Nachts aufwachen ist normal

AKTION Tipps für guten Schlaf gibt Werner Cassel am Gladenbacher Redaktionstelefon

In den meisten Fällen sei eine Heilung von Schlafproblemen ohne Medikamente möglich, weiß der Schlafexperte der Uniklinik. Probleme haben aber viele: Das Telefon stand keinen Augenblick still.

Eine 79-jährige Anruferin aus Wetzlar berichtet, sie nehme schon seit 20 Jahren Schlafmittel. Sie werde jede Nacht gegen drei Uhr wach und könne dann zwei Stunden lang nicht mehr einschlafen. Sie wolle das Mittel gerne absetzen, aber dann könne sie überhaupt nicht mehr schlafen.

Der Schlafexperte rät der Anruferin, mit ihrem Arzt über den Einsatz eines Melatoninpräparats zu sprechen. "Das ist ein Schlafhormon, das älteren Menschen oft fehlt und keine relevanten Nebenwirkungen zeigt."

Er rät der Anruferin aber vor allem, tagsüber etwas für ihren Nachtschlaf zu tun: "Gehen Sie morgens gleich nach dem Frühstück nach draußen, damit Ihr Körper weiß, dass es Tag ist. Vermeiden Sie helles Licht nach 21 Uhr, denn das macht wach." Meist sei das Bad der hellste Raum im Haus. Dann werde der Körper wieder wach, wenn man vor dem Einschlafen ins Bad gehe. Gut für den Schlaf sei auch, abends noch etwas Geselliges zu unternehmen. "Gehen Sie zur Gymnastik oder besuchen Sie die Nachbarin."

Im Schlafzimmer solle man die Uhr so stellen, dass man sie nicht sieht. "Wenn Sie nachts auf die Uhr sehen, machen Sie sich nur Stress. Und der schadet dem Schlaf."

Auch eine 55-Jährige aus Aßlar klagt darüber, dass sie nachts alle zwei Stunden wach wird.

"Das ist völlig normal", beruhigt sie der Schlafexperte. "Wenn wir nicht nach jedem etwa 90-minütigen Schlafzyklus wach würden, wäre die Menschheit vor 25000 Jahren von wilden Tieren aufgefressen worden".

Jeder Mensch werde alle eineinhalb bis zwei Stunden kurz wach. Wenn man älter werde, würden nur die Wachphasen etwas länger.

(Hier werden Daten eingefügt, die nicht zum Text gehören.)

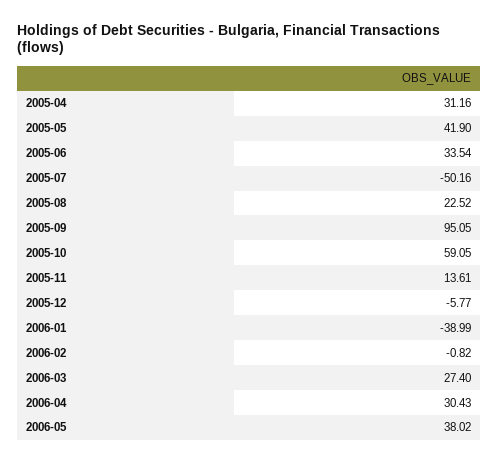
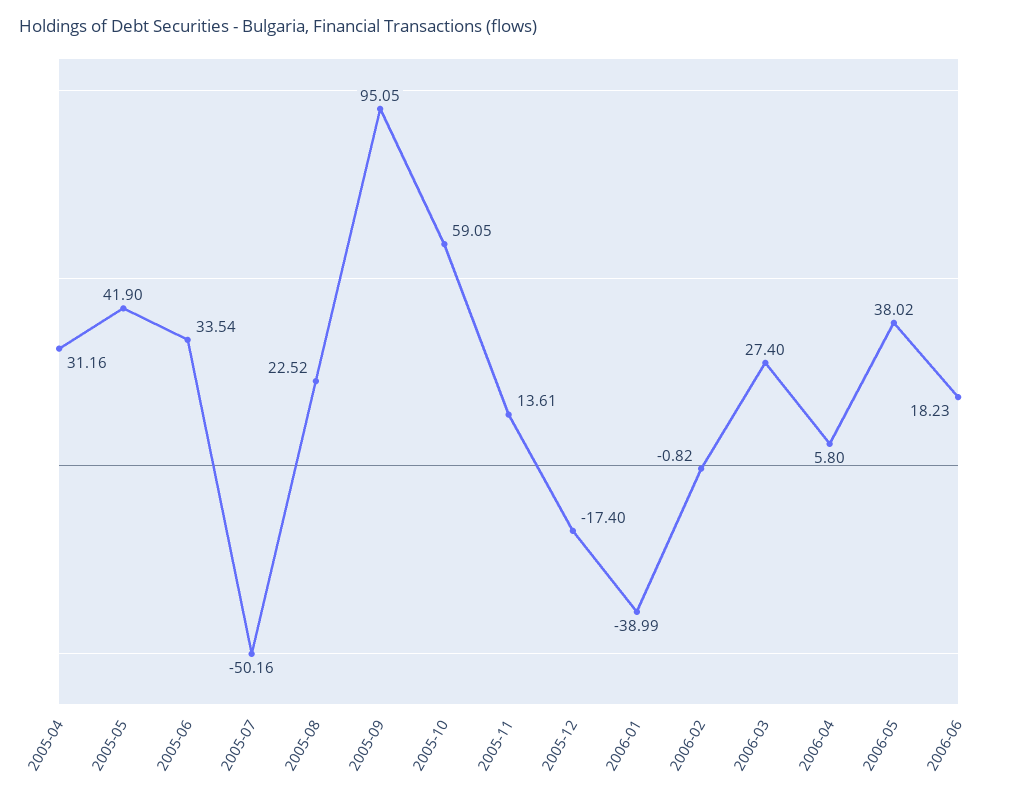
2005-12: -5.77 -> -17.4
2006-04: 30.43 -> 5.8
2006-06: none -> 18.23

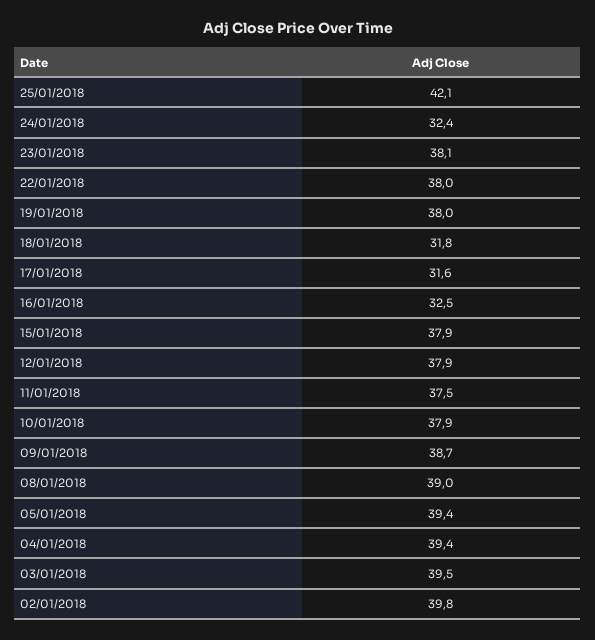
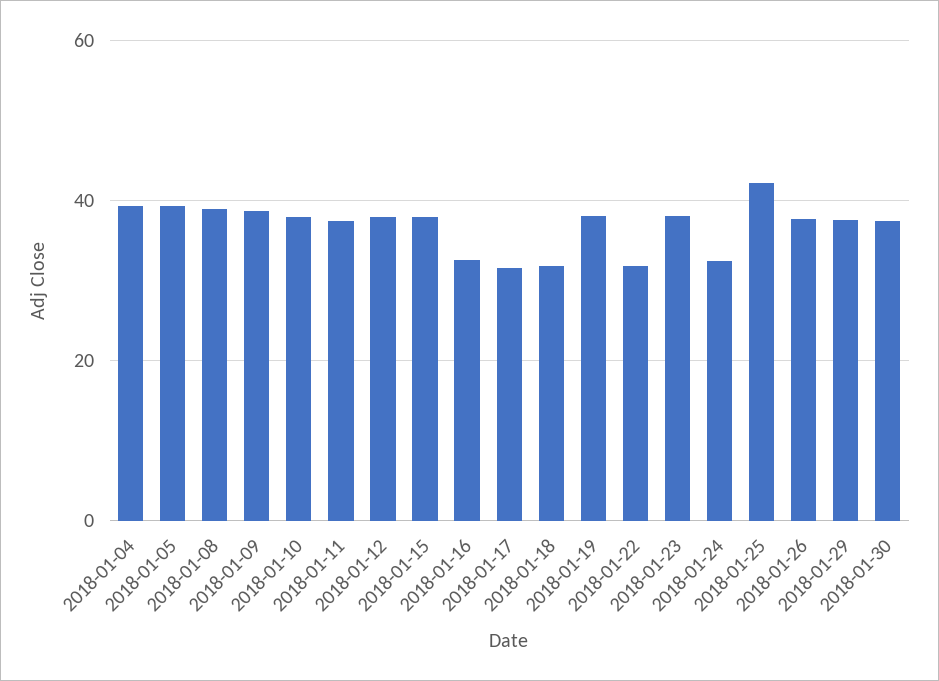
22/01/2018: 38 -> 32
03/01/2018: 39.5 -> none
02/01/2018: 39.8 -> none
2018-01-26: none -> 38
2018-01-29: none -> 38
2018-01-30: none -> 38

Jeder gesunde Mensch wacht in der Nacht bis zu 30 Mal kurz auf

Allerdings könne auch die hormonelle Umstellung der Wechseljahre den Schlaf stören. "Sprechen Sie mit ihrer Gynäkologin über ein Progesteronpräparat."

Ein 60-jähriger Rentner aus Mengerskirchen klagt, dass er um 22 Uhr ins Bett gehe und um 6.30 Uhr aufstehe, aber alle zwei Stunden für eine Viertel oder halbe Stunde wach sei.

"Wie lange haben Sie denn geschlafen, als Sie noch körperlich gearbeitet haben?, fragt Cassel. "Von 22 bis fünf Uhr", berichtet der Mann. "Dann sind Sie doch nachts genau die Zeit wach, die Sie für Ihren Rhythmus zu lange im Bett liegen", sagt Cassel. Er rät, die Zeit im Bett wieder zu verkürzen.

Ein 73-Jähriger hat große Probleme mit nächtlichen Zuckungen in den Beinen, sogenannten "Restless Legs". Die Krankenkasse wolle aber ein wirksames Medikament nicht mehr bezahlen, weil es zu teuer sei.

"Lassen Sie das nicht auf sich beruhen, machen Sie der Kasse Druck", rät Cassel. "Außerdem können Sie mit Vitamin D die Symptome verbessern." Es gebe auch neue Medikamente wie ein Pflaster, das mit weniger Nebenwirkungen helfe.

Eine 67-Jährige aus Schöffengrund klagt, sie werde alle zwei Stunden wach. Dann stehe sie auf und rauche eine Zigarette, danach könne sie wieder einschlafen.

"Sie haben kein Schlafproblem, sondern einen falschen Anspruch an den Schlaf", sagt Cassel. "Schlaf ist keine andauernde Bewusstlosigkeit, ein gesunder Mensch wird nachts bis zu 30 Mal wach." Er rät, das Aufwachen entspannter zu sehen und vor allem, nicht aufzustehen. Das mache den Körper wach."Lesen Sie ein gutes Buch bei kleinem Licht, oder hören Sie ein Hörbuch, dann schlafen Sie schneller wieder ein."